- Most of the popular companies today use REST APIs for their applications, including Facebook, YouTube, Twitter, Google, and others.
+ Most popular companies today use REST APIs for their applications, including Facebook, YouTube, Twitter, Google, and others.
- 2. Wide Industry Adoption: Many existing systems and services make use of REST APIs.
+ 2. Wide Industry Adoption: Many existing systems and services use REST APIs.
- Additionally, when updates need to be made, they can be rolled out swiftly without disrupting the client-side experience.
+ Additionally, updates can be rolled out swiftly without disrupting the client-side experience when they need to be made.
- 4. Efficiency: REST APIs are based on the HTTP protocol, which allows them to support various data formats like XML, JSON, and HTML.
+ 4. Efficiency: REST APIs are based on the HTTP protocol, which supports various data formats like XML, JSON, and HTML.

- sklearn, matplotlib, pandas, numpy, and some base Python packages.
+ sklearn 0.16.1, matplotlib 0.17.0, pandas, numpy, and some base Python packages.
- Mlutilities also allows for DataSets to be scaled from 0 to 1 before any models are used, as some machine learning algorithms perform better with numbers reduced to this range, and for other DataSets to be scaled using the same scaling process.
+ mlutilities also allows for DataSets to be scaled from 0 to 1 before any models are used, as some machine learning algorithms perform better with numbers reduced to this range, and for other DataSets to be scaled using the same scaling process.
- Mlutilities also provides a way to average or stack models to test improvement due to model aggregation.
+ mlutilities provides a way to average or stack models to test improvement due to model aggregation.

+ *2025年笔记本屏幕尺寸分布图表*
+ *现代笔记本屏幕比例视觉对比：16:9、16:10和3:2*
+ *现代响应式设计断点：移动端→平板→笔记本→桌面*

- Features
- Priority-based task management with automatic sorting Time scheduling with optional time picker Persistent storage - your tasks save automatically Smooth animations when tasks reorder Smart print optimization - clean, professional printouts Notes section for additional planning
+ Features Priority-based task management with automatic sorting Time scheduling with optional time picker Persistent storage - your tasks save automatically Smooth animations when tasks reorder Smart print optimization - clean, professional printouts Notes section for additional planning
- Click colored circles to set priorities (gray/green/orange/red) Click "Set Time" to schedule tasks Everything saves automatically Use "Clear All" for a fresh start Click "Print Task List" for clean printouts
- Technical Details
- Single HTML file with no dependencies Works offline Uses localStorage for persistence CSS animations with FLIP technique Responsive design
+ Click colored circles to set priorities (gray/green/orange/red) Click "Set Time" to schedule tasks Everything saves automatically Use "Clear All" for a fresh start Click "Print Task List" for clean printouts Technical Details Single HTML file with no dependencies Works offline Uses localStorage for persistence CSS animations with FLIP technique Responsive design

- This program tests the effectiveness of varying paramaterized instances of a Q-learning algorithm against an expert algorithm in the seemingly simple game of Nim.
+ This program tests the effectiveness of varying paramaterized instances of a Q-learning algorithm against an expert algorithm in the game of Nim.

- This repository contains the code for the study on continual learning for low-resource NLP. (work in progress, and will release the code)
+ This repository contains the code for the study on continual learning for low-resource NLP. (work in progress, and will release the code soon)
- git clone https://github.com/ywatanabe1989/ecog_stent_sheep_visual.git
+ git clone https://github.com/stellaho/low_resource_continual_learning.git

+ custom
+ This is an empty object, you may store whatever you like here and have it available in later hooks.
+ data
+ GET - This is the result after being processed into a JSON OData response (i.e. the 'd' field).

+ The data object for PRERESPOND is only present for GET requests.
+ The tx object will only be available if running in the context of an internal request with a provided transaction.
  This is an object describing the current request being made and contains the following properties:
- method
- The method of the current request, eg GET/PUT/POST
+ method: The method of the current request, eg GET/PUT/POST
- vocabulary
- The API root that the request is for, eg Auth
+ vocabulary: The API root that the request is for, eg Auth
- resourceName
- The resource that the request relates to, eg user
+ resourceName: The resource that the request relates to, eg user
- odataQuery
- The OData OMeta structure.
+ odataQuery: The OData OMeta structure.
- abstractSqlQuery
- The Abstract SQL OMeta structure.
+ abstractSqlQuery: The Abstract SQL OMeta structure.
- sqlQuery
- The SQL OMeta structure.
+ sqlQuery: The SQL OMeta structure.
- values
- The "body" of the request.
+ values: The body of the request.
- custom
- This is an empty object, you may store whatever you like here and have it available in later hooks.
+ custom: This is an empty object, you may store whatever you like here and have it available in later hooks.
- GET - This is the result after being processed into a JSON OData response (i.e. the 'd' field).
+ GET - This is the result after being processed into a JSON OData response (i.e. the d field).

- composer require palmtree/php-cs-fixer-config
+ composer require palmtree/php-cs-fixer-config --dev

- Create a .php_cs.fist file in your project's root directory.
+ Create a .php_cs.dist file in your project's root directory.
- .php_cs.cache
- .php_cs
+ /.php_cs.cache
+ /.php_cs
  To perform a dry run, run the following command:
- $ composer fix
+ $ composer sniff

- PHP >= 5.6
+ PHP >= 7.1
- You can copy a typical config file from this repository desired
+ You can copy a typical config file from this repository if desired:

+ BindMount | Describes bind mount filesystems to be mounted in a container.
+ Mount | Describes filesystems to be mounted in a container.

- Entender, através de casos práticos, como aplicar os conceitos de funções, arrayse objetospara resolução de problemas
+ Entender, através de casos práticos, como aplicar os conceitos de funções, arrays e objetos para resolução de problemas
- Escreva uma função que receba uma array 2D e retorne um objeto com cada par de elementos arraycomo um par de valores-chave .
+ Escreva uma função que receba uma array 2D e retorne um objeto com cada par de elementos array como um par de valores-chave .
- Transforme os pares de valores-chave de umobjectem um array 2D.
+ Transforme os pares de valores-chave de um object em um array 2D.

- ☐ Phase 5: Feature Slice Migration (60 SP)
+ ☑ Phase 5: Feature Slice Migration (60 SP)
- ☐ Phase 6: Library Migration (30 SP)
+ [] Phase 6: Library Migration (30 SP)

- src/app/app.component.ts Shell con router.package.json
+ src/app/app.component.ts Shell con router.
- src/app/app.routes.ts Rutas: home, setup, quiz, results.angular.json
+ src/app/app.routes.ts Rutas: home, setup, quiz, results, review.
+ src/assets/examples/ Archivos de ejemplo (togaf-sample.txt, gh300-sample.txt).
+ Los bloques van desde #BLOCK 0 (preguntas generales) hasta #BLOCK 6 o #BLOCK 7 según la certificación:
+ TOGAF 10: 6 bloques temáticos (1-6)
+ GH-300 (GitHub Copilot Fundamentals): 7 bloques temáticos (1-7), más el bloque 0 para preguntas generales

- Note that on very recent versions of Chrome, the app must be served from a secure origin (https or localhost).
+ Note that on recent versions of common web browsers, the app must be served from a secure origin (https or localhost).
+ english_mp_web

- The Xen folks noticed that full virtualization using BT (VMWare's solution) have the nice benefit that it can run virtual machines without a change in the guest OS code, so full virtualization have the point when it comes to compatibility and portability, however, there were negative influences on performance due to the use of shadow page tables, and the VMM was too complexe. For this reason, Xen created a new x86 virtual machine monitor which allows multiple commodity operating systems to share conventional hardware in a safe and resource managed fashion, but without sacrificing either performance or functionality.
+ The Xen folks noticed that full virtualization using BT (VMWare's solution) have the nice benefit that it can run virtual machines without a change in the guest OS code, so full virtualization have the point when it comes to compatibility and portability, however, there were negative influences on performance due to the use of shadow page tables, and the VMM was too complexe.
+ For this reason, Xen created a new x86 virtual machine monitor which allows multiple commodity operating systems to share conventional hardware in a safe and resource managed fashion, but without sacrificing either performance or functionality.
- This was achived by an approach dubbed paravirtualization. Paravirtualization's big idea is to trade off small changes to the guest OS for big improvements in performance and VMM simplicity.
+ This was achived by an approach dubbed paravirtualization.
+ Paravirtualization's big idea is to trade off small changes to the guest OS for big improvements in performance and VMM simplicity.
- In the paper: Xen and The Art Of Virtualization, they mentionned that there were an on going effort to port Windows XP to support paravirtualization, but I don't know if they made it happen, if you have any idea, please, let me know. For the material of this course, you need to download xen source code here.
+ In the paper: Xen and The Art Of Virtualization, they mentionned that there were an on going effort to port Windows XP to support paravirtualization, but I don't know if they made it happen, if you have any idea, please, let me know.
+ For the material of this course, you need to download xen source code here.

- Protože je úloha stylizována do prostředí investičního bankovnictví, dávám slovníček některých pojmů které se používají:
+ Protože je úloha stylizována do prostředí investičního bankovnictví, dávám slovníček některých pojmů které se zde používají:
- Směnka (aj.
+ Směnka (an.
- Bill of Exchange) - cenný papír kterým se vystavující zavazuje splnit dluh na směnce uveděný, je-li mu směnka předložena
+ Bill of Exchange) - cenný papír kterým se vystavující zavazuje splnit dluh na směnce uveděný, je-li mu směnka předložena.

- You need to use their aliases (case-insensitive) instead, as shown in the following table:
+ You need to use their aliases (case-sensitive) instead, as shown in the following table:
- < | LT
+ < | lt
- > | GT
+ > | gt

----------

**WHAT YOU SHOULD DO:** From the first line of the listing above to the line with "- Mlutilities also provides", please transcribe each line exactly, both ends included, and nothing beyond that.

**SOLUTION TO THIS EXERCISE:**
- Most of the popular companies today use REST APIs for their applications, including Facebook, YouTube, Twitter, Google, and others.
+ Most popular companies today use REST APIs for their applications, including Facebook, YouTube, Twitter, Google, and others.
- 2. Wide Industry Adoption: Many existing systems and services make use of REST APIs.
+ 2. Wide Industry Adoption: Many existing systems and services use REST APIs.
- Additionally, when updates need to be made, they can be rolled out swiftly without disrupting the client-side experience.
+ Additionally, updates can be rolled out swiftly without disrupting the client-side experience when they need to be made.
- 4. Efficiency: REST APIs are based on the HTTP protocol, which allows them to support various data formats like XML, JSON, and HTML.
+ 4. Efficiency: REST APIs are based on the HTTP protocol, which supports various data formats like XML, JSON, and HTML.

- sklearn, matplotlib, pandas, numpy, and some base Python packages.
+ sklearn 0.16.1, matplotlib 0.17.0, pandas, numpy, and some base Python packages.
- Mlutilities also allows for DataSets to be scaled from 0 to 1 before any models are used, as some machine learning algorithms perform better with numbers reduced to this range, and for other DataSets to be scaled using the same scaling process.
+ mlutilities also allows for DataSets to be scaled from 0 to 1 before any models are used, as some machine learning algorithms perform better with numbers reduced to this range, and for other DataSets to be scaled using the same scaling process.
- Mlutilities also provides a way to average or stack models to test improvement due to model aggregation.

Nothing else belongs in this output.